───── Extracted entries

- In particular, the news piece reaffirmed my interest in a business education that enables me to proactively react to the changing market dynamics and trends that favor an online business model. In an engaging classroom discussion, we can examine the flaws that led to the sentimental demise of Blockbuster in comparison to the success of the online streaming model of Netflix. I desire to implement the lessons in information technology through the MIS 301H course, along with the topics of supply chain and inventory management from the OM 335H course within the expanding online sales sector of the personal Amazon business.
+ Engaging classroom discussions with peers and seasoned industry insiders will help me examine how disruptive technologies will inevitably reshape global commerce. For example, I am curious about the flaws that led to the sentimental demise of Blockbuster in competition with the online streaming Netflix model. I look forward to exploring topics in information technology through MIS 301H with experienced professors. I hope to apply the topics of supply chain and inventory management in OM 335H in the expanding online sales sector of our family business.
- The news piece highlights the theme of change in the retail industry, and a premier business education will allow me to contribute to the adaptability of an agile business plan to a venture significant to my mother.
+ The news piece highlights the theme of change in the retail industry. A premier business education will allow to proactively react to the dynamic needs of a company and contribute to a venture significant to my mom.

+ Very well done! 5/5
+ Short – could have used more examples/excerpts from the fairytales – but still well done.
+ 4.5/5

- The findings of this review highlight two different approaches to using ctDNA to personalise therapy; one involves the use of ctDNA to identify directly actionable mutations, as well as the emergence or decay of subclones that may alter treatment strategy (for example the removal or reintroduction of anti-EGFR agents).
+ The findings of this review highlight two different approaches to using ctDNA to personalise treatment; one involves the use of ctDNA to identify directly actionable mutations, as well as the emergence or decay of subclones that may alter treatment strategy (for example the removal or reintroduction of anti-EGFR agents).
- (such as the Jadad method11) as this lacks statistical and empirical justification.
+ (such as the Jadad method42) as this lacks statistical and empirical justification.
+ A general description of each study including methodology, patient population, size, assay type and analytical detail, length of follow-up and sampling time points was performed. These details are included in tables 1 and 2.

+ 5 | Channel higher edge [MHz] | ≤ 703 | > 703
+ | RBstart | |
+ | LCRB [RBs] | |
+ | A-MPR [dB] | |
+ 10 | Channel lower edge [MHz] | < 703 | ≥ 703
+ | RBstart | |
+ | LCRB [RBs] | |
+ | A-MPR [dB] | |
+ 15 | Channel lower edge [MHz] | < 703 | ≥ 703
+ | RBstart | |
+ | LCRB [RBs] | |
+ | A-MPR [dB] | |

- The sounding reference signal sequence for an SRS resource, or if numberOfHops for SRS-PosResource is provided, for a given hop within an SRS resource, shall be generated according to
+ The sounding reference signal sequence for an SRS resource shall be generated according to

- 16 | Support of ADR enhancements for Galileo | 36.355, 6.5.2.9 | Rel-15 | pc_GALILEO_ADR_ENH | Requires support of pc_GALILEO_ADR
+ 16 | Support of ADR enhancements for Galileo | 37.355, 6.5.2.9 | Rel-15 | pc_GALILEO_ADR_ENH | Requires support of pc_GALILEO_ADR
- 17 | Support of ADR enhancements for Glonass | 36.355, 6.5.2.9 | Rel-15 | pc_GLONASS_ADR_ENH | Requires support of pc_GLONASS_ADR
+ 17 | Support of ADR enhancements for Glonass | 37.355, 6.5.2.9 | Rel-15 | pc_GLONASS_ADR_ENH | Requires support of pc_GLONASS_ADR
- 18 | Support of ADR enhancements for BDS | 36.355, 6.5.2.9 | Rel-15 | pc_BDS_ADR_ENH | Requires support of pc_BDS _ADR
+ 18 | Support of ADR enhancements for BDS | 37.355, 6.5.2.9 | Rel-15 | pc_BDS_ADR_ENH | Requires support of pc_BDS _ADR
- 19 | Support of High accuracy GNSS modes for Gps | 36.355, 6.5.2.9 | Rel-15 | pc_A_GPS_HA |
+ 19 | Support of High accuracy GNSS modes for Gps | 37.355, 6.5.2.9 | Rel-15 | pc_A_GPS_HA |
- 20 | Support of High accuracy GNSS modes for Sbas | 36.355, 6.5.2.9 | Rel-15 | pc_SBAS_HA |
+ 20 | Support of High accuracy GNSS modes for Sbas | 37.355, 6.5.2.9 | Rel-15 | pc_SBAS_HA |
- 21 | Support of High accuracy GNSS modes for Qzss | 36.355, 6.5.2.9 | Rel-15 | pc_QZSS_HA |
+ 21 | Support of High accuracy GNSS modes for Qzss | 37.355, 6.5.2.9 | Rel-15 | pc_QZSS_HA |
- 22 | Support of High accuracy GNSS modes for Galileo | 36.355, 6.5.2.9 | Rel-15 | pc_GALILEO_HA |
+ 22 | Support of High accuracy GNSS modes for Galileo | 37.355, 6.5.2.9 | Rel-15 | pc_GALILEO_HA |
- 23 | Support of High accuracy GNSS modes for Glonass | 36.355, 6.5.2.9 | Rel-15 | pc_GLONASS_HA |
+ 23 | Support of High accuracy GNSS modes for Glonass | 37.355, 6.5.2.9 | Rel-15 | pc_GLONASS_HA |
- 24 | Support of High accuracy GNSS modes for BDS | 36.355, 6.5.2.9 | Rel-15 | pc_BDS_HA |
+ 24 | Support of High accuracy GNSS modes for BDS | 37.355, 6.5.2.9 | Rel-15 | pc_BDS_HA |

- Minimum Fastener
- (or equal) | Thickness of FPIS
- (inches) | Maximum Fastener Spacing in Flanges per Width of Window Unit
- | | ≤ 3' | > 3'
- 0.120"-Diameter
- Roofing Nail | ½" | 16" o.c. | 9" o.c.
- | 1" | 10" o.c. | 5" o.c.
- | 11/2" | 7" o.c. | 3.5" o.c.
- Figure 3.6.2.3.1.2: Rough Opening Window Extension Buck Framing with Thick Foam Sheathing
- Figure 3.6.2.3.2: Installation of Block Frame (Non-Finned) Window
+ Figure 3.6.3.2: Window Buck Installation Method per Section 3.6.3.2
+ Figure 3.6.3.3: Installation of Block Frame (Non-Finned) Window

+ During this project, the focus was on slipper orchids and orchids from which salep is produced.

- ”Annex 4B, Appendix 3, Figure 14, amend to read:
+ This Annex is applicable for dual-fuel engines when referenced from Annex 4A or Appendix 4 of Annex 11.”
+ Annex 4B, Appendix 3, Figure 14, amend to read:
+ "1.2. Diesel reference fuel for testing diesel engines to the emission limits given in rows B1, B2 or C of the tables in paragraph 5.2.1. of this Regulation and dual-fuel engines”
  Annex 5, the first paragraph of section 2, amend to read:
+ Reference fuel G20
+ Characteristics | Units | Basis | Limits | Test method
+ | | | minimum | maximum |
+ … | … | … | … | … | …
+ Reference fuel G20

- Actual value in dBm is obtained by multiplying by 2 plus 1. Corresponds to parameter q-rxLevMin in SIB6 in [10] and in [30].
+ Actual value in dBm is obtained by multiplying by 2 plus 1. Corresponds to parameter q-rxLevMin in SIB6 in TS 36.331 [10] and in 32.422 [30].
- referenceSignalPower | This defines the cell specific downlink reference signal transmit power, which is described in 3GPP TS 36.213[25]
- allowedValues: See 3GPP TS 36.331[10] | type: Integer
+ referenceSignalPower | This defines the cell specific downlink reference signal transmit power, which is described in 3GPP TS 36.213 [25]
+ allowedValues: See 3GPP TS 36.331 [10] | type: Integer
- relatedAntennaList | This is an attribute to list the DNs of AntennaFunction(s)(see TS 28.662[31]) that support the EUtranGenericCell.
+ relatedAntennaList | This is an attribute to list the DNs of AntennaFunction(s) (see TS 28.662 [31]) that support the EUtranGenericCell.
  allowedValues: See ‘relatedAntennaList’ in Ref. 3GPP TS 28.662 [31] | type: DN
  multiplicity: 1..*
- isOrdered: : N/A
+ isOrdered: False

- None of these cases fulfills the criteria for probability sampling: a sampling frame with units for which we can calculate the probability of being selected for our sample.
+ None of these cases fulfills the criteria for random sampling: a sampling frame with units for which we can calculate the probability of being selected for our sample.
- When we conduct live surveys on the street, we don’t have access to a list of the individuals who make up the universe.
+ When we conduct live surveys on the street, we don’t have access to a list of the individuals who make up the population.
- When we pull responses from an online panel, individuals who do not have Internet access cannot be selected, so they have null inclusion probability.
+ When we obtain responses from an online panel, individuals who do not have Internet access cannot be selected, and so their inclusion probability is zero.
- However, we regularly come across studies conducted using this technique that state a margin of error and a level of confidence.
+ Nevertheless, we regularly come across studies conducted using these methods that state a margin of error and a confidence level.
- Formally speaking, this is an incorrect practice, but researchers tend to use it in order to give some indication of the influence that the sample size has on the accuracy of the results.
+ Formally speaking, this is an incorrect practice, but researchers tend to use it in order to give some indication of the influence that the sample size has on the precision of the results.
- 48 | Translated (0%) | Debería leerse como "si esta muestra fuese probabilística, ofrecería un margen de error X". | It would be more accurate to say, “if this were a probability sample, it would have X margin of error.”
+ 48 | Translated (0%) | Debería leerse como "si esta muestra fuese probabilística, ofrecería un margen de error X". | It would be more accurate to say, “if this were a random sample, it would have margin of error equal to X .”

──────────

### Exercise requirements
Output should match, line for line, the stretch of the material above from the line holding "- The sounding" through the line holding "resource shall be generated according to".

### Result of the exercise
- The sounding reference signal sequence for an SRS resource, or if numberOfHops for SRS-PosResource is provided, for a given hop within an SRS resource, shall be generated according to
+ The sounding reference signal sequence for an SRS resource shall be generated according to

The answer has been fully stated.